Friday, December 30, 2011

New Year Wish

My New Year wish is probably similar to most peoples wish... I wish all those around me to be happy and healthy. I also am wishing that this will be my year for a baby!

I was able to go to the fertility doctor today. I had the usual done blood work and an ultrasound. Things looked good this time around so I was able to get my medications called in and will start tomorrow. This round will be a little different from last time. I will be taking Tamoxifen and taking the Bravelle shots all at the same time. I will then go back to Fertility Institute to have more blood work and another ultrasound. This will tell me how my body is reacting to the medications. I may have to continue the shots for a little longer but I will get to do IUI again and that is all that matters.

I am hopeful for a great new year and a fresh start! I wish everyone a very happy new year!

Tuesday, December 13, 2011

**Thankful**

I have been so caught up in "what's the next step" that I feel like I have lost sight of all the things that I am thankful for.

I am very thankful for the family and friends that I have:  Everyone has been so supportive and involved in our journey to pregnancy!   I know that I can always pick up the phone and talk to someone that is going to make sure that I am comforted in what ever has taken place.  We are so lucky to have people praying for our success and who are interested in learning more about infertility.  I cant imagine life without these wonderful people!

I am also very lucky and grateful that my insurance is covering this process.  There are so many people that are going through the same thing as me, but can not continue with the treatments due to the astronomical cost.  One month of treatment can be $5000.00+.   These physicians are fantastic and are worth every penny.

Most importantly I am so thankful for my husband, who has been so supportive and understanding through this.  When I feel like I am letting him down the most he is there to pick me back up.  He is there to humor me when I am being irrational and is able to put me back in my place when I am being impossible.  Randy keeps me laughing and upbeat.

For all of these things I am grateful, thankful, and happy.

Tuesday, December 6, 2011

Ready.... Set..... STOP!

Well, the last round of injections and insemination did not take but I guess it was a good trial run.

I had an appointment today to start my second round.  At this appointment they do an ultrasound and some lab work.  While getting the ultrasound I noticed a follicle that was larger than it should be.  I asked the nurse later about this and she told me that it should not be a problem and told me that I would start medicaion and injections again tonight.  I was also told the office would call me back later in the day and let me know about my blood work.

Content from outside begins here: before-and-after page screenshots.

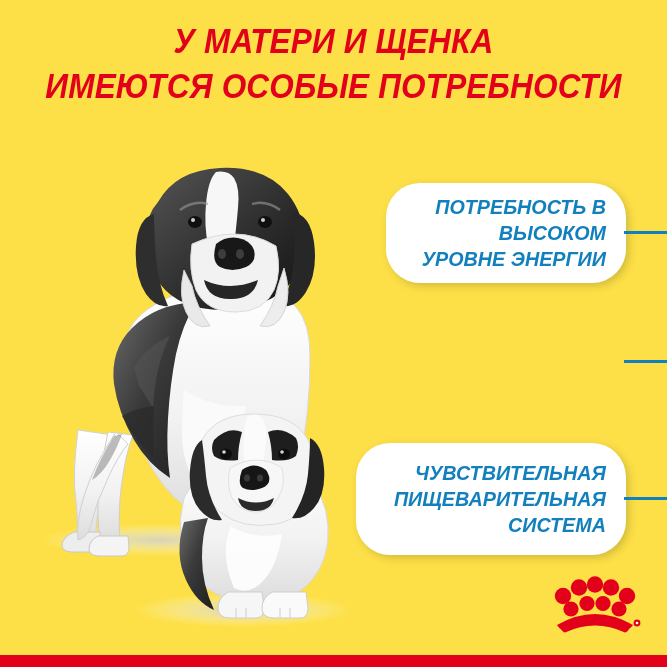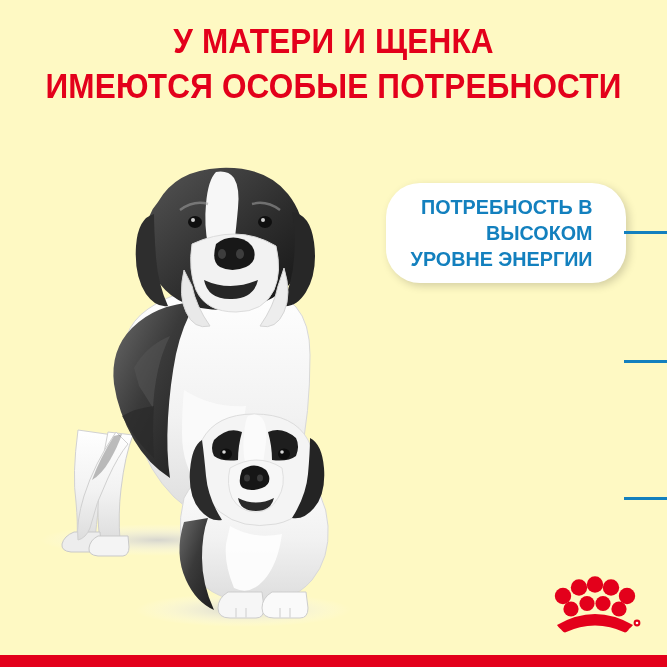"У МАТЕРИ И ЩЕНКА" .poster { background: #fef9c3 -> #fde047; font-style: none -> italic }
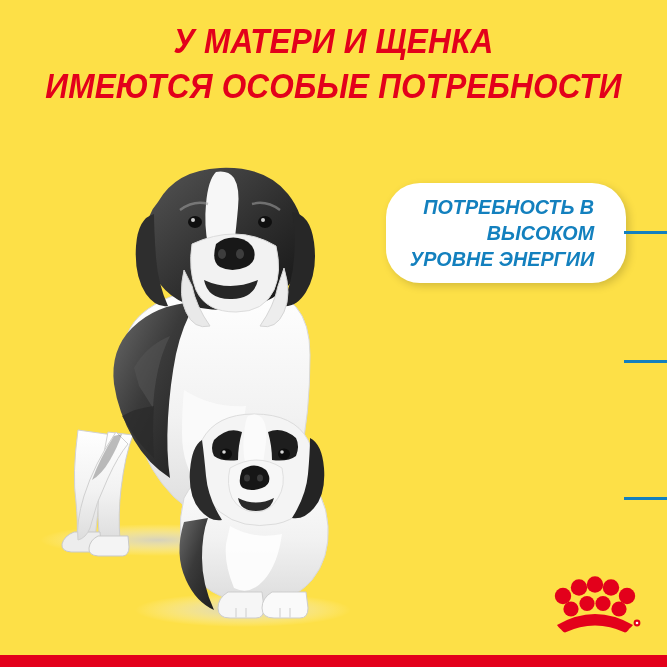"ПОТРЕБНОСТЬ В" .callout { align-items: center -> none }
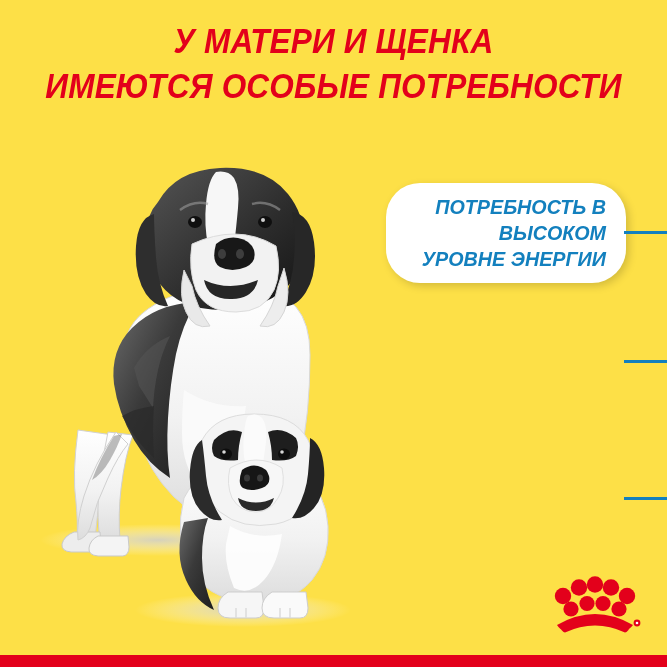"ЧУВСТВИТЕЛЬНАЯ" div.callout { html: none -> <div> <div> <span>ЧУВСТВИТЕЛЬНАЯ</span> <span>ПИЩЕВАРИТЕЛЬНАЯ</span> <span>СИСТЕМА</span> </div> </div> }
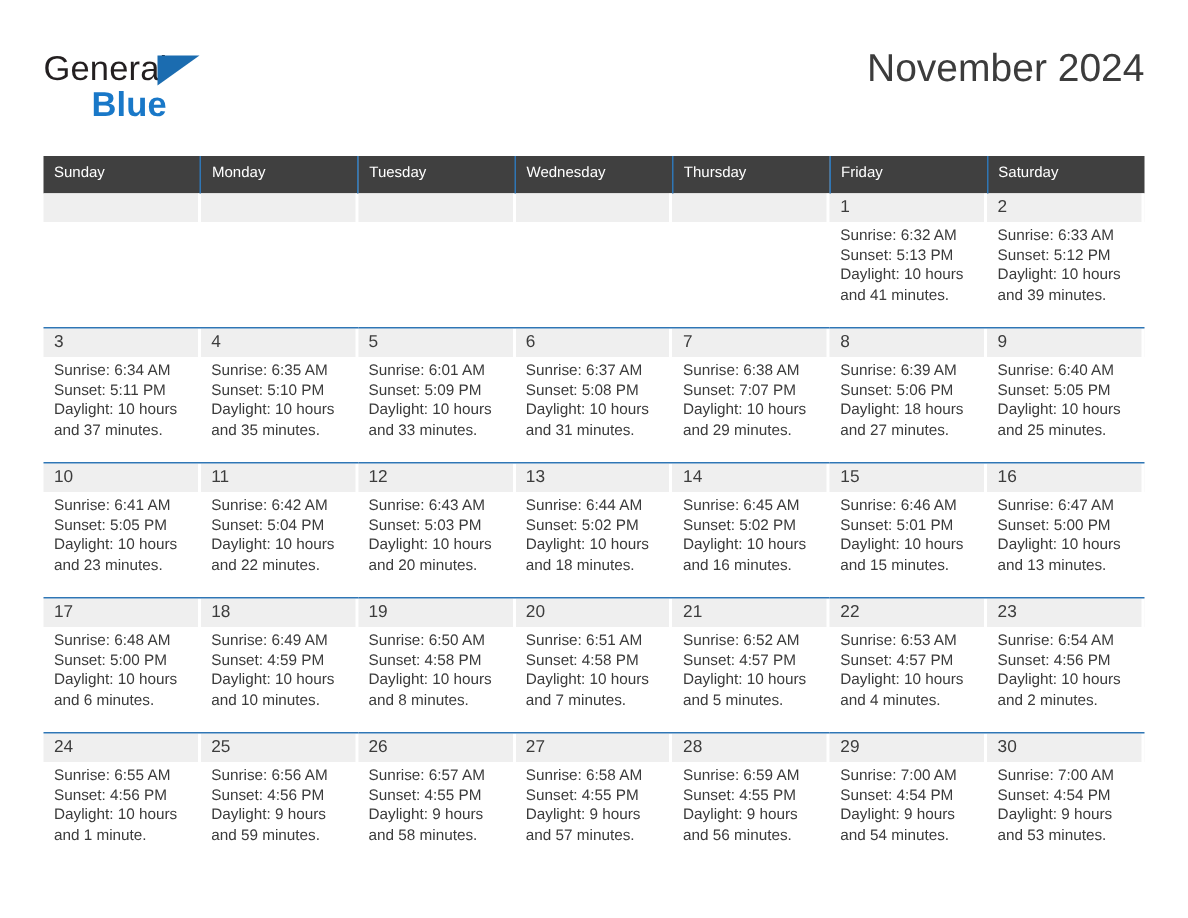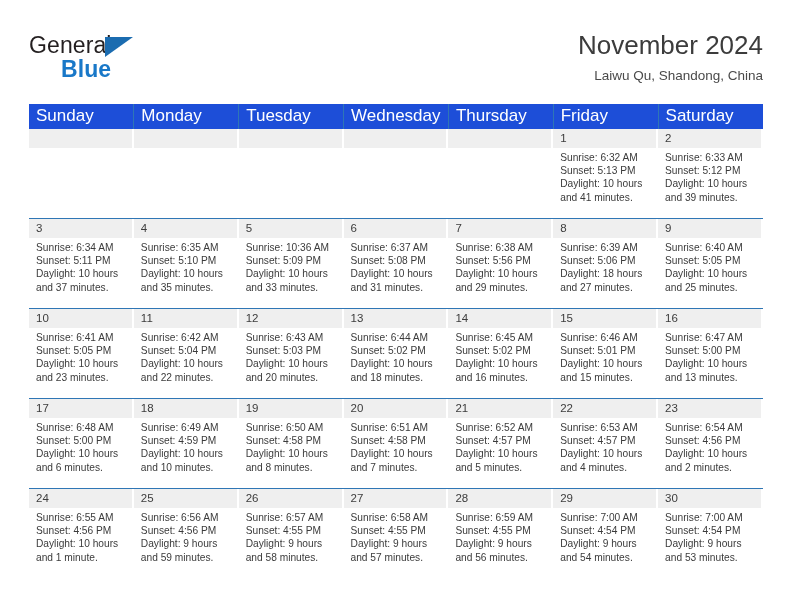"Laiwu Qu, Shandong, China" div.cal-subtitle { html: <div>Laiwu Qu, Shandong, China</div> -> none }
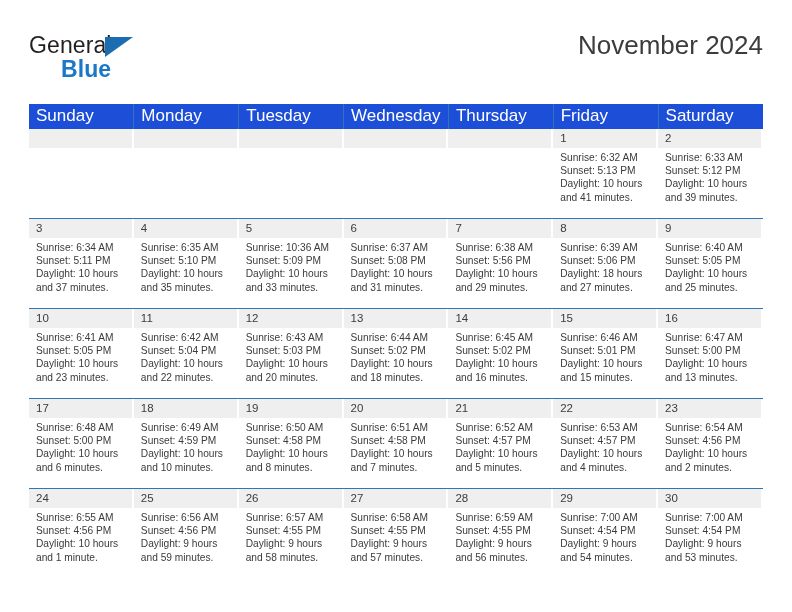"Sunday" .calendar th { background: #1d4ed8 -> #404040; font-size: 17px -> 10px }
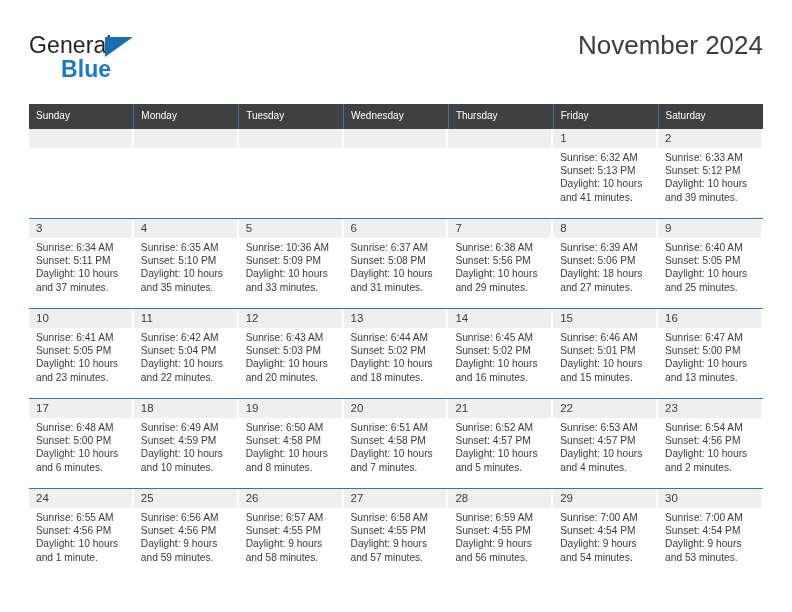"Sunrise: 10:36 AM" div { text: 10:36 -> 6:01 }
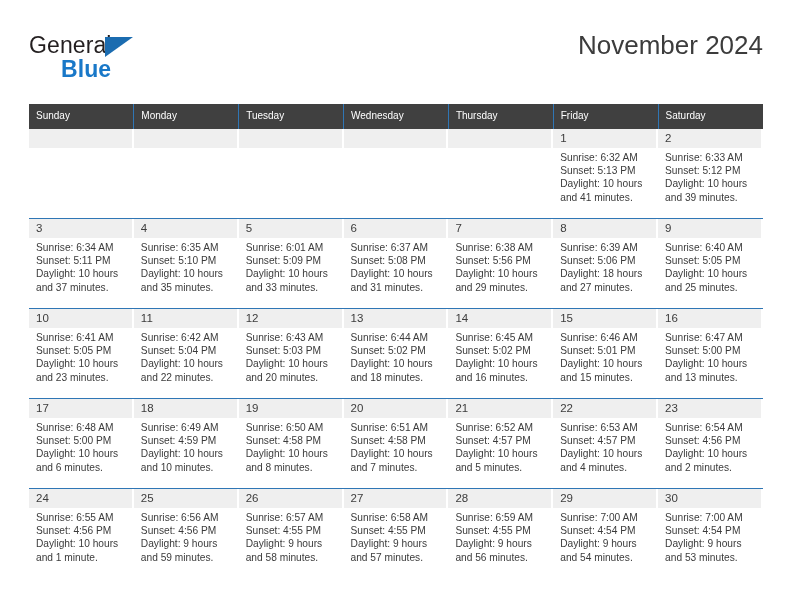"Sunset: 5:56 PM" div { text: 5:56 -> 7:07 }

The doctors office called me today at about 2:00 and told me that the larger follicle was an issue and that I would not be able to take the medication or do the injections this month.  I was also put on birth control for the month.  I have to admit that this news had me very very upset. 

I was OK with knowing that I was not pregnant this month... I knew that it was unlikely that  I would get pregnant the first round.  The part that disappoints me the most is that I am just sitting idol for an entire month.  I was really getting excited (well, i guess as excited as you can get about shots) about starting the next round of injections. 

I will take this month to get back to the gym and start jogging again.... I can't just let my body completely relax.